The Fletcher Trust and Investment Co Ltd had designed a $4 million housing project for 1100 homes around a 30-acre commercial centre with shops, light industry and civic amenities.
The town centre, which the Herald called "American-style", would be set well back from the road, with car parks around it and paved courts and arcades within.
Its amenities would include a medical centre for doctors, dentists, pharmacies and Plunket rooms, plus a cinema, public hall and municipal offices.
Fletchers would control the building of the houses but some sections would be sold and homes could be built to the buyers' design.
At the end of 1960, Manukau had 80,000 people and was ready to become a city.
Papatoetoe, Manurewa, Papakura and Howick had long since become self-governing boroughs.
The county asked the Local Government for a merger with all of them, and Otahuhu, to create an envisaged city of 250,000 people.
Manukau's location astride the new southern motorway and main trunk railway, and the coming international airport, was predicted to give it a rate of urban and industrial development unprecedented in New Zealand.
But first there was the problem of those smells. In the summer of 1961 the county threatened the Auckland Metropolitan Drainage Board with legal action unless it stopped the stink coming from sludge lagoons at the Mangere purification plant. It complained about midges too.
In February 1962 the county was calling for a royal commission of inquiry into the Mangere treatment plant.
In September 1963, not long after the call from North Shore to stop urban sprawl, the county approved a Ministry of Works plan for state housing at Mangere. It would provide an expected 20,000 people with seven primary schools, two intermediates and two secondary schools, a main centre and eight local shopping centres. It would be completed in 10 years. Otara meanwhile was due for completion in 1968.
A year beyond that date the council was still divided over paying for a planned community centre.
By that time Manukau would be a city, but Manurewa was the only borough to join the city voluntarily. Otahuhu, Papatoetoe and Howick hung out until forced into one of the four cities created in 1989. Papakura somehow survived even then, and only now faces incorporation in a single city.
Manurewa was immediately rewarded. In 1966 the Southmall shopping development was started and plans were laid for a further 47,000 people to live to the west and south of the town.
It was in 1966 Manukau City employed social workers to organise recreational activities in areas such as Otara. "I think we are breaking new ground," said Mayor Lambie.
The following year an assertive young councillor, Jim Anderton, complained that there was little the welfare officer could do about problems that unemployment had created. There were at least 140 men unemployed in South Auckland, he said. "Last year there were none, or one or two."
Those men were having to support a wife and family on a benefit of $10 a week.

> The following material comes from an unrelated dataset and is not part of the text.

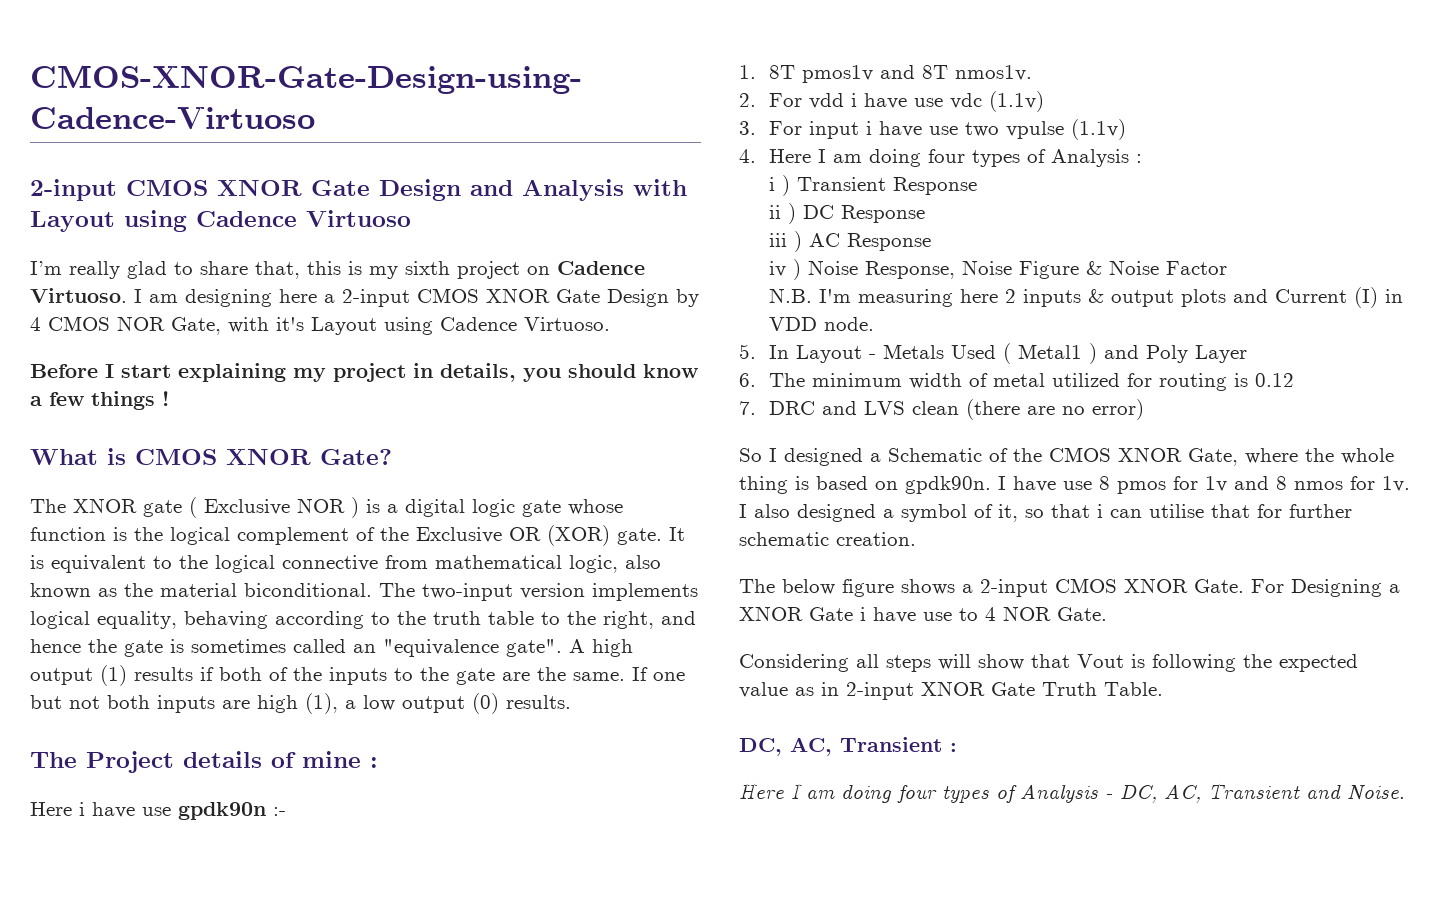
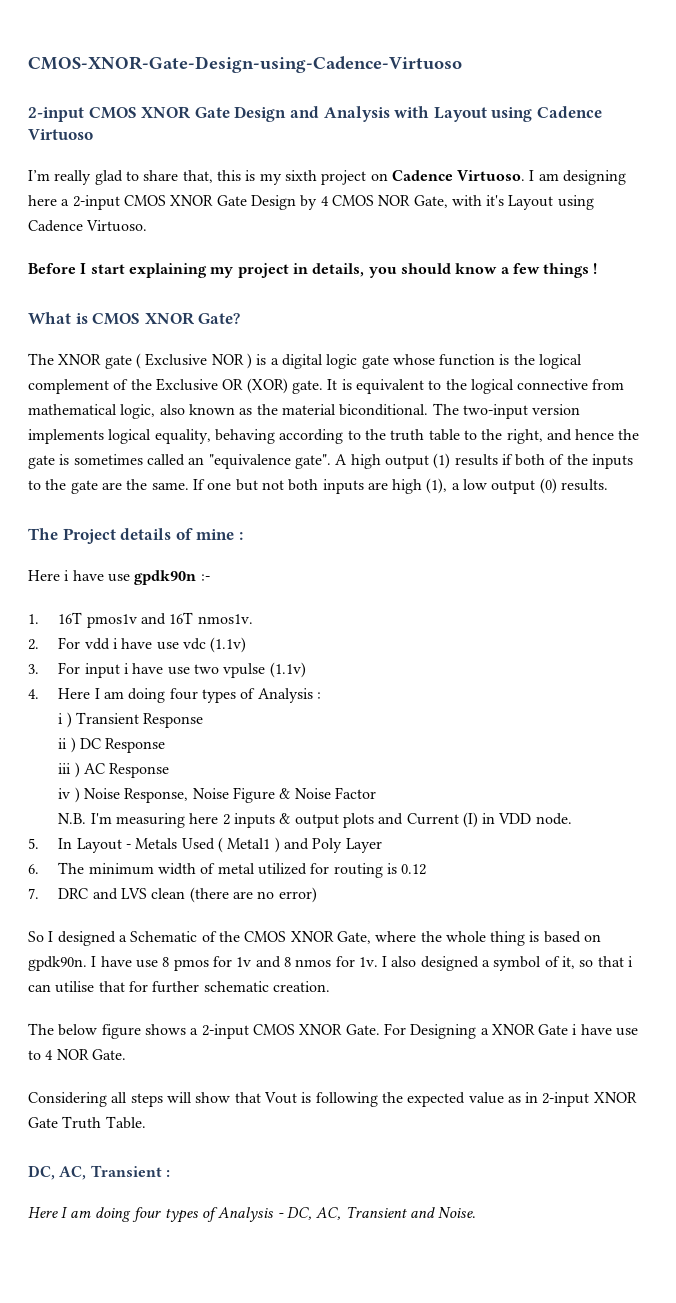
[768,65,795,79] 8T -> [58,612,83,624] 16T
[921,65,948,79] 8T -> [169,612,194,624] 16T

In August 1970 a commission of inquiry into housing led by Robin Cooke QC heard that Otara was becoming a "Polynesian city". Schools in the area were 75 per cent Polynesian. Manukau City Manager Ron Wood said the state houses were not large enough for Polynesian families.
The design of Mangere was better, he said. More grass reserves had been provided there.
Just before the 1971 municipal elections, the Manukau Council considered reducing Otara's representation and increasing that of near equal-sized Pakuranga. Otara had only 6850 electors enrolled out of a population of 22,000 while Pakuranga had 12,400 out of a population of 21,000.
In 1971 the city announced plans to build a striking new civic centre near the rapidly growing industrial area of Wiri. Describing the plan as another St Lukes (the recently opened shopping mall in Mt Albert), Ron Wood said it would be the "biggest, brightest and best city centre in New Zealand".
And Wiri, he predicted, would be supplying South Auckland with all its industrial needs by 1986.